Site Reliability Engineer II
3 days ago
You will own and manage the entire lifecycle of services from availability, latency, to performance and efficiency. You'll lead high-impact projects, mentor engineers, and eliminate toil at scale. Reports to the Director of SRE.
- Define customer-centric SLIs/SLOs for Tier-0/Tier-1 services. Publish, review quarterly, and align teams to them.
- Error budgeting (policy & tooling): Define an error-budget policy with multi-window, multi-burn-rate alerts; clear runbooks and paging thresholds. Gate changes by budget status (freeze/relax rules) wired into CI/CD.

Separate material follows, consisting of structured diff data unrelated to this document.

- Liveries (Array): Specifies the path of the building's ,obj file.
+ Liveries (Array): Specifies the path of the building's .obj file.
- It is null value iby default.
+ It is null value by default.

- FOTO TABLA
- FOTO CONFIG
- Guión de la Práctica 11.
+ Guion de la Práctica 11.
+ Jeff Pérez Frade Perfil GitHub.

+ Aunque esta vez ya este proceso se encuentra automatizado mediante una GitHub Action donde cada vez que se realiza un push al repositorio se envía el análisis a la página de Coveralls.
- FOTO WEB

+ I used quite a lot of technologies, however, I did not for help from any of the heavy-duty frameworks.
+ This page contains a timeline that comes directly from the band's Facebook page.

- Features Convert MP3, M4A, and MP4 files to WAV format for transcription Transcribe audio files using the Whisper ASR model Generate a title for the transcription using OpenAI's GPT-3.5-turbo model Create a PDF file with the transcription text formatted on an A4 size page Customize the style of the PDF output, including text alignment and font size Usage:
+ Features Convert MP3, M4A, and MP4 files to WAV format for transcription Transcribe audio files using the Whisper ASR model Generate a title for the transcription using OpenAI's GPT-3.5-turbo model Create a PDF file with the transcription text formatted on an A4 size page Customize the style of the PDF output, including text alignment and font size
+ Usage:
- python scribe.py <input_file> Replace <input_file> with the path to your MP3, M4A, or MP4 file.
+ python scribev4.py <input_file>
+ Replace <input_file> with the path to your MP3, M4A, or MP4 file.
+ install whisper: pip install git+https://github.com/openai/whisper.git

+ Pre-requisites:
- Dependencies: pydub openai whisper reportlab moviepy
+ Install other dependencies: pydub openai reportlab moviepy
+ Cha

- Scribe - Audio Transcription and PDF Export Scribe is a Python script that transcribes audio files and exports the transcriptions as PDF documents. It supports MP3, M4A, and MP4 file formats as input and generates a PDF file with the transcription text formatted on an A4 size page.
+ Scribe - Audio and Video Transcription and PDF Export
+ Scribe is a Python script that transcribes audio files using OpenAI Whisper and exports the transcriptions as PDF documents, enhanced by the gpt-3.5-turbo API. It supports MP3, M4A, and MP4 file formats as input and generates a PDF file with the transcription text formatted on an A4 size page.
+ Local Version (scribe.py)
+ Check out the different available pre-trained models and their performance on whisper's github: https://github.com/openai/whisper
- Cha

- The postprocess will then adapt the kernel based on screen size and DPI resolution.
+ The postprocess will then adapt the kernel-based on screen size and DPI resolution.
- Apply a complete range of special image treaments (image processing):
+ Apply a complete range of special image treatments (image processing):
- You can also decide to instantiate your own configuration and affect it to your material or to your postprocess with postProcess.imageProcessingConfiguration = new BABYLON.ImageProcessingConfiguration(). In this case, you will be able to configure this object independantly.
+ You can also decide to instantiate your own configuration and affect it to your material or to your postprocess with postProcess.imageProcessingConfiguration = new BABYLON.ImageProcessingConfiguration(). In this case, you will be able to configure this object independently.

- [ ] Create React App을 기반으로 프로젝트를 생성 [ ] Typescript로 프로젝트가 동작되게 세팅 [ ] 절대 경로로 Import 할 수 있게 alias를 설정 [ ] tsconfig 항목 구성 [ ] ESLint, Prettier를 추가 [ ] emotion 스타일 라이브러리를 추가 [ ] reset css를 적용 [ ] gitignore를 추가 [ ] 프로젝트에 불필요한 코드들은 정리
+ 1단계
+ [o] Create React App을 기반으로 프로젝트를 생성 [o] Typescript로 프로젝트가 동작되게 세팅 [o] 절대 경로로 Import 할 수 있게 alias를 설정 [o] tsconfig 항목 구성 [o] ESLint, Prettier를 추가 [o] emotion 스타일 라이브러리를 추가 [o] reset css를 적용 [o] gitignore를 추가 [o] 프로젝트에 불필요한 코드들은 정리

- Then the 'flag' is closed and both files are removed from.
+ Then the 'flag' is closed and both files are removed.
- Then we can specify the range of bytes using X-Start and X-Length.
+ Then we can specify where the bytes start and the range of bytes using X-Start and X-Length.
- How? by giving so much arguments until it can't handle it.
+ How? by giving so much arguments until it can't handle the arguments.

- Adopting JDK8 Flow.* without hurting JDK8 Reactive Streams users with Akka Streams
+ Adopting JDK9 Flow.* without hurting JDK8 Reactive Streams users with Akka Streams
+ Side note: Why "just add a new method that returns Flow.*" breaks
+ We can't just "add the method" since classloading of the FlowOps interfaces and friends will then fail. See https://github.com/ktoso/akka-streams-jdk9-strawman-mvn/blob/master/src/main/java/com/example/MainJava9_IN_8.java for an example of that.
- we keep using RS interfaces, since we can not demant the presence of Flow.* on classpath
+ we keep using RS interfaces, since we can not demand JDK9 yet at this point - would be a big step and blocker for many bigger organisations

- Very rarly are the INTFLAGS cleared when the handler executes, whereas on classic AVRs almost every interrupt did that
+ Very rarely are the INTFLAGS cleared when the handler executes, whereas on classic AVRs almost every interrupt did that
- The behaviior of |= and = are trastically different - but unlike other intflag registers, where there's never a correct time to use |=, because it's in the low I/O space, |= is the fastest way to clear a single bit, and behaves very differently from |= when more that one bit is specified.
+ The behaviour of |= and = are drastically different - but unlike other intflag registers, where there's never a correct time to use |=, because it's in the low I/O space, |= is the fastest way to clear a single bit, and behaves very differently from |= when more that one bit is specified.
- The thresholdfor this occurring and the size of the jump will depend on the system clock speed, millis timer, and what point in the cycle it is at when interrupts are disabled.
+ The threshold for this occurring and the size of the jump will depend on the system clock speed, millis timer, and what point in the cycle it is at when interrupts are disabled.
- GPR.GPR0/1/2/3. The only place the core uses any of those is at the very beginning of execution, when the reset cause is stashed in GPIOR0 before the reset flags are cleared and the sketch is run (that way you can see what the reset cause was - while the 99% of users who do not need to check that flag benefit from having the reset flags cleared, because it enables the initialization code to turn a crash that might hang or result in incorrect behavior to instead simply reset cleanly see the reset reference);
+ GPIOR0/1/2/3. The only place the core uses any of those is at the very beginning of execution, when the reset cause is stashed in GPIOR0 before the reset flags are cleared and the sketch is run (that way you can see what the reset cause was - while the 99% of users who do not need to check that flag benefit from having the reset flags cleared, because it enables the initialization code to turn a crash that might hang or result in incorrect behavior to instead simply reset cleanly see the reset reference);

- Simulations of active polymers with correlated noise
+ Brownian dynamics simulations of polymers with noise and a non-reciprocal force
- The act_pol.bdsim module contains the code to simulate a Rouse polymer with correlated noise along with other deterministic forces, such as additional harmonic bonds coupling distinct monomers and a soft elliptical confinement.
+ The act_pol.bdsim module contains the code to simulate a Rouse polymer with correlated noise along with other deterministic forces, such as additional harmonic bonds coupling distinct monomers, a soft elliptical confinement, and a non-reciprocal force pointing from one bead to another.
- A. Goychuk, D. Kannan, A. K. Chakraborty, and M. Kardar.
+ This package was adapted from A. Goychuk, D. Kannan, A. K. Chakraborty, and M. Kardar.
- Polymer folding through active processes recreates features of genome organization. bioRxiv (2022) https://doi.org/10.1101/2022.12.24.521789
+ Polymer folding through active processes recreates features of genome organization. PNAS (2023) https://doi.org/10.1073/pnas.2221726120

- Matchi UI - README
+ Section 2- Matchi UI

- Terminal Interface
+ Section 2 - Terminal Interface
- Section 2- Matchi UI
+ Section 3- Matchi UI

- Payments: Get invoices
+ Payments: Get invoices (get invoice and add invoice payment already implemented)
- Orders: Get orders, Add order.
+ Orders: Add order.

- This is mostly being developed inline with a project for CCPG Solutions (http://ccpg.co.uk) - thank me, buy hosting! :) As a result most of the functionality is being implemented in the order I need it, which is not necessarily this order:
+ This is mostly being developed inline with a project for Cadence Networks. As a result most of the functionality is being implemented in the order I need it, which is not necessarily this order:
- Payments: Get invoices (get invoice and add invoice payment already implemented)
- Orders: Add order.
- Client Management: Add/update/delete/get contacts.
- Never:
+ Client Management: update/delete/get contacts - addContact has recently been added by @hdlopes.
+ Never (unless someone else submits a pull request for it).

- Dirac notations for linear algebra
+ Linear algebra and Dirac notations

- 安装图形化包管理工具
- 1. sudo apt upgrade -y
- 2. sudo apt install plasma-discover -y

- Maintain SLO/EB dashboards (Azure Monitor, Grafana/Prometheus, App Insights). Run weekly SLO reviews with engineering/product.
- Drive roadmap tradeoffs when budgets are at risk; land reliability epics.
- Incidents without drama: Lead SEV1/SEV2, own comms, run blameless postmortems, and make corrective actions stick.
- Engineer reliability in: Multi-AZ/region patterns (active-active/DR), PDBs/Pod Topology Spread, HPA/VPA/KEDA, resilient rollout/rollback.
- Azure Kubernetes Service (AKS) at scale: Harden clusters (network, identity, policy), optimize node/pod density, ingress (AGIC/Nginx); mesh optional.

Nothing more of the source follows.